İSKİ genel müdür/ genel müdür yardımcısı kadrolarına atanacaklarda aranacak koşullar yeniden düzenlenmiş, genel müdür için İSKİ konusuna giren teknik işlerde / yöneticilikte / işletmecilikte uzmanlığı bulunması koşulu getirilmiştir.

-İSKİ’nin en önemli gelir kaynağı olan % 10 payın matrahında değişiklik yapılmıştır.

-Yağmur sularının uzaklaştırılması işleri İSKİ tarafından karşılanacak, eskiden olduğu gibi ilgili belediyesinden alınamayacaktır.

-İSKİ’de görev yapan memurların (AS: görevleriyle ilgili) işledikleri suçlar hakkında 4483 sayılı yasa uygulanacak, haklarında doğrudan C. Başsavcılığınca işlem başlatılmayacaktır.

6- 2872 sayılı Çevre Yasasında ek / değişiklikler yapılmış, bu bağlamda, Yasanın 11. maddesinde yer alan, atıkların uygun ortamlara verilmesi konularında izin, arıtma ve bertaraf etme iş / işlemlerini içeren hükümler yeniden düzenlenmiştir.

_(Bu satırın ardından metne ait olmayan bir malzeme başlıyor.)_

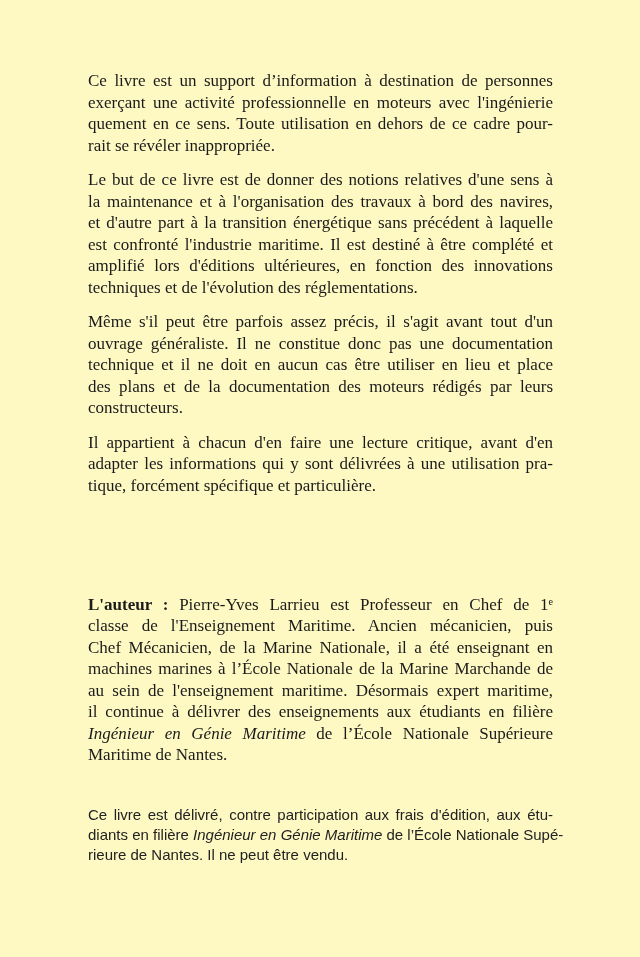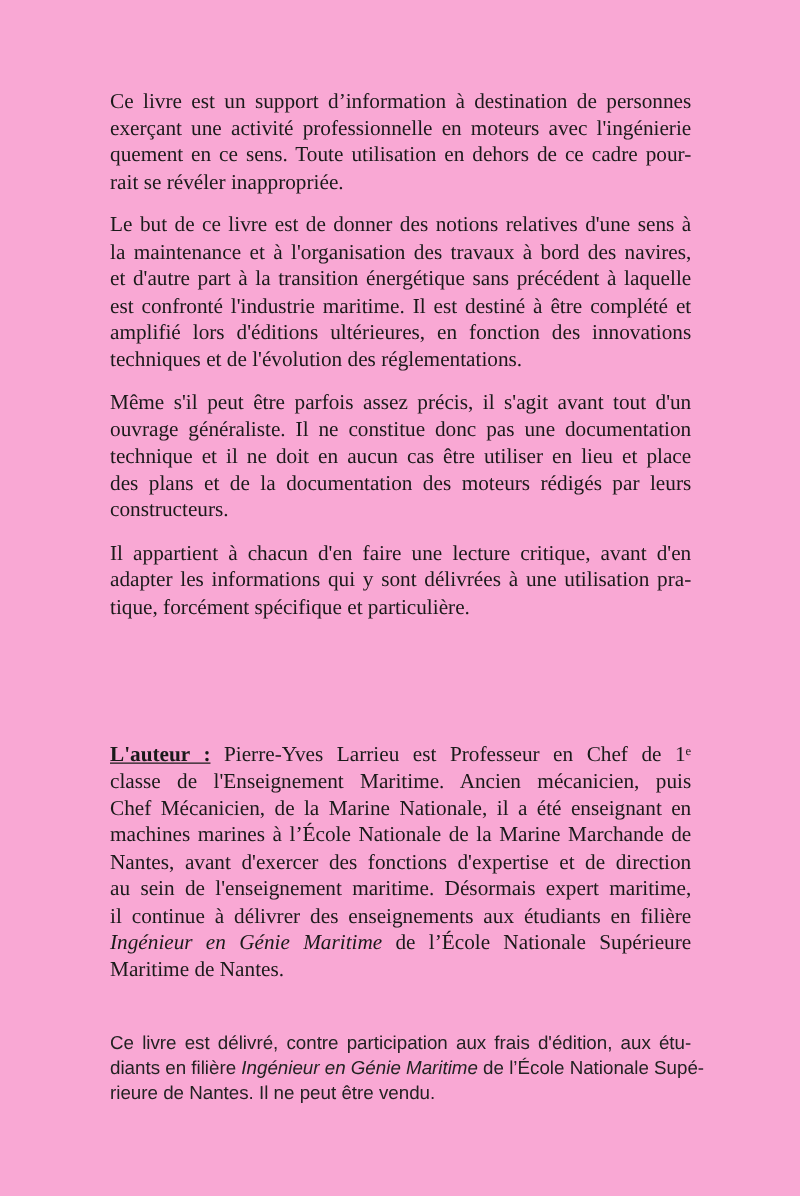"Ce livre est un support" .page { background: #f9a8d4 -> #fef9c3 }
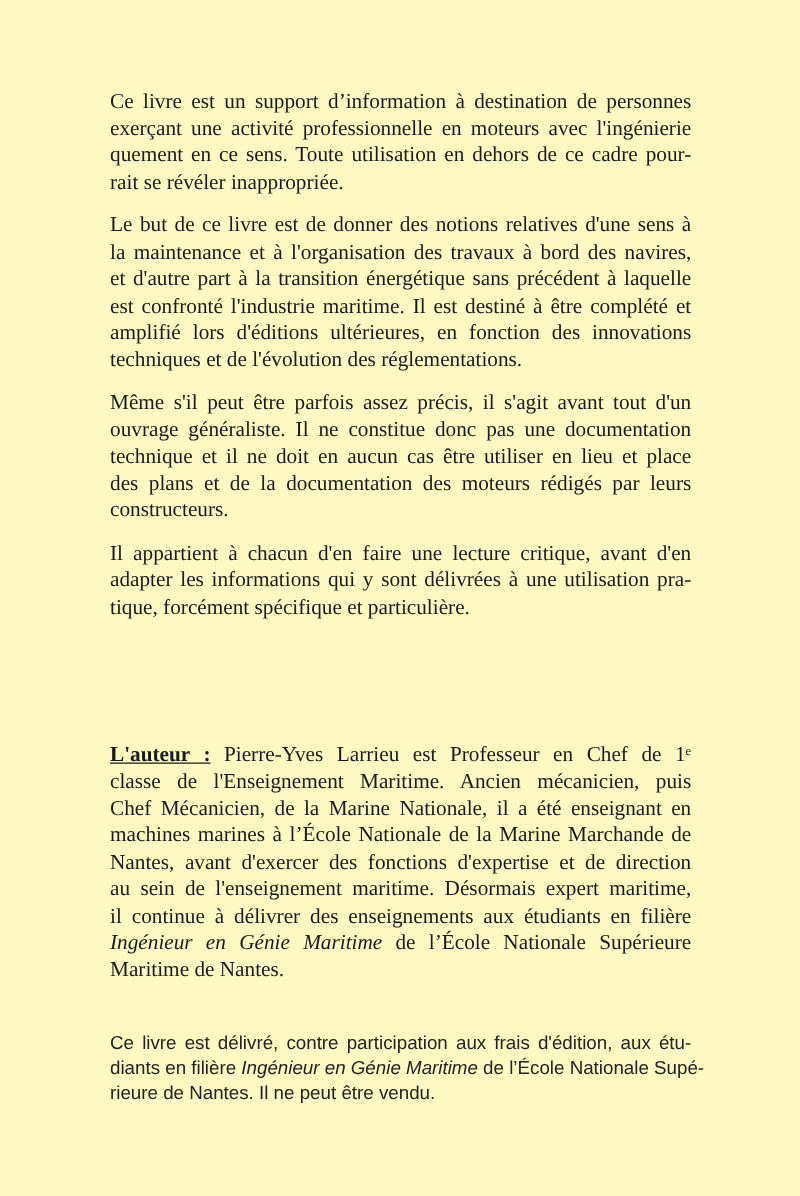"L'auteur :" .bold { text-decoration: underline -> none }
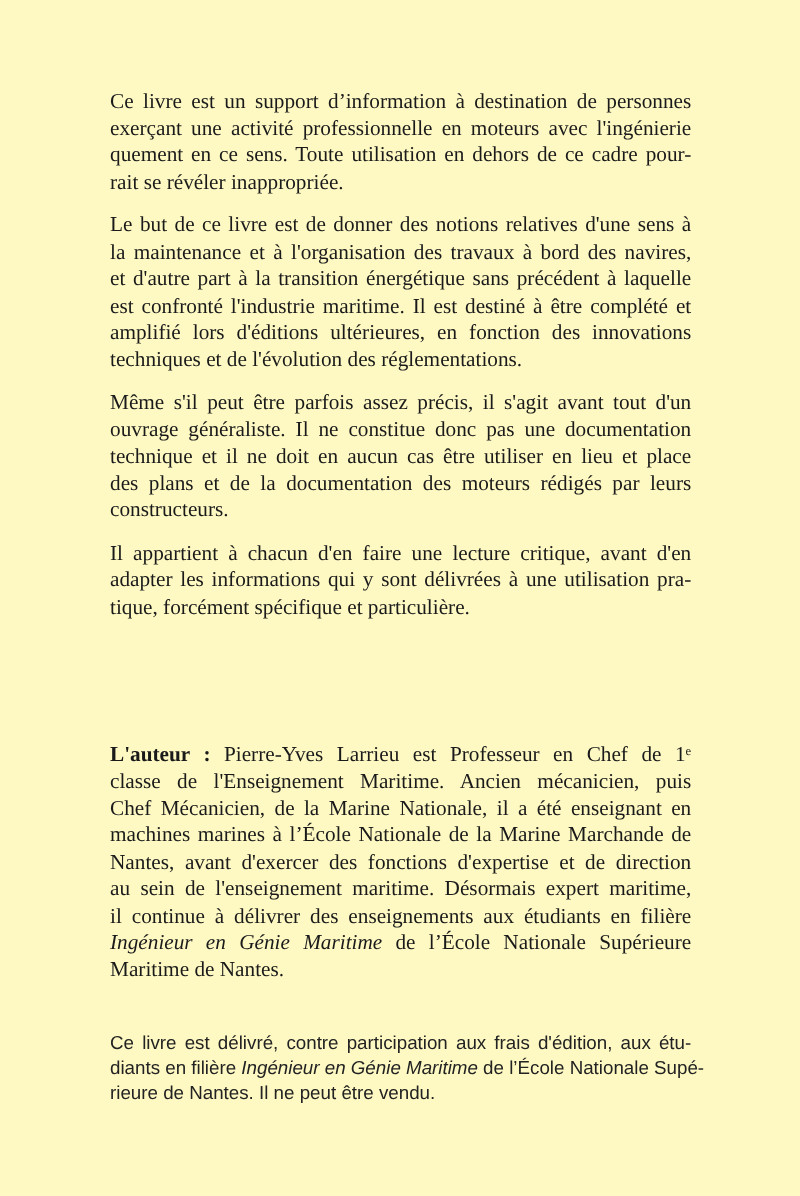"Nantes, avant d'exercer des fonctions" div.line { html: <div>Nantes, avant d'exercer des fonctions d'expertise et de direction</div> -> none }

7- 2972 sayılı Mahalli İdareler ile Mahalle Muhtarları ve İhtiyar Heyetleri Seçimleri Hk. Kanunda ek / değişiklikler yapılmıştır.

Büyükşehir belediye meclisine seçilecek yedek üyelerin belirlenmesi; yedek üye çıkaramayacak siyasal parti veya bağımsız adayların yedeklerinin yerine seçileceklere ilişkin usul / esaslar (AS: ilke  ve yöntemler) belirlenmiştir. 

8- 3194 sayılı İmar Kanununda ek / değişiklikler yapılmıştır.

Elektronik haberleşme istasyonları kurulumlarının imar planlarında gösterilmesi, yapı kullanma ruhsatı iş / işlemlerinde uygulanacak usul ve esaslar (AS: ilke  ve yöntemler); yıllık yer kullanım bedeli vb. konularda ve halen kurulu olan kule ve direkleri için yeni düzenlemeler getirilmiştir.

9- 4046 sayılı Özelleştirme Uygulamaları Hk. Yasada değişiklik yapılmıştır.

Belediyeler ve öbür yerel yönetimler ile bunların kurdukları birliklerce ticaret amacıyla etkinlikte bulunmak üzere ticaret kuruluşları şirket / kooperatif kurması, bedelsiz de olsa şirket edinmeleri vb. hususlarda Cumhurbaşkanı ve ilgili bakanlıkların yetkileri yeniden düzenlenmiştir.

10- 4736 sayılı Kamu Kurum ve Kuruluşlarının Mal ve Hizmet Tarifeleri Kanununda ek / değişiklikler yapılmıştır.

65+ yaş vatandaşlara kent içi toplu taşıma hizmetlerinden ücretsiz yararlananlara, mesai saatlerinin başlangıç / bitiş saatleriyle sınırlı kalmak üzere saat düzenlemesi yapılabileceği belirtilmiştir.

11- 5216 sayılı Büyükşehir Belediyesi Kanununda kimi ek/değişiklikler yapılmıştır.

Yasada yer alan ilçe belediyesi kavramı; büyükşehir merkez ilçe / büyükşehir ilçe ve ilçe olmak üzere üç ayrı şekilde tanımlanmış ve tanımlanmış belediyeler ekli listelerde gösterilmiştir.

-Büyükşehir ve ilçe belediyelerinin görev ve sorumluluklarında kimi düzenlemeler yapılmıştır.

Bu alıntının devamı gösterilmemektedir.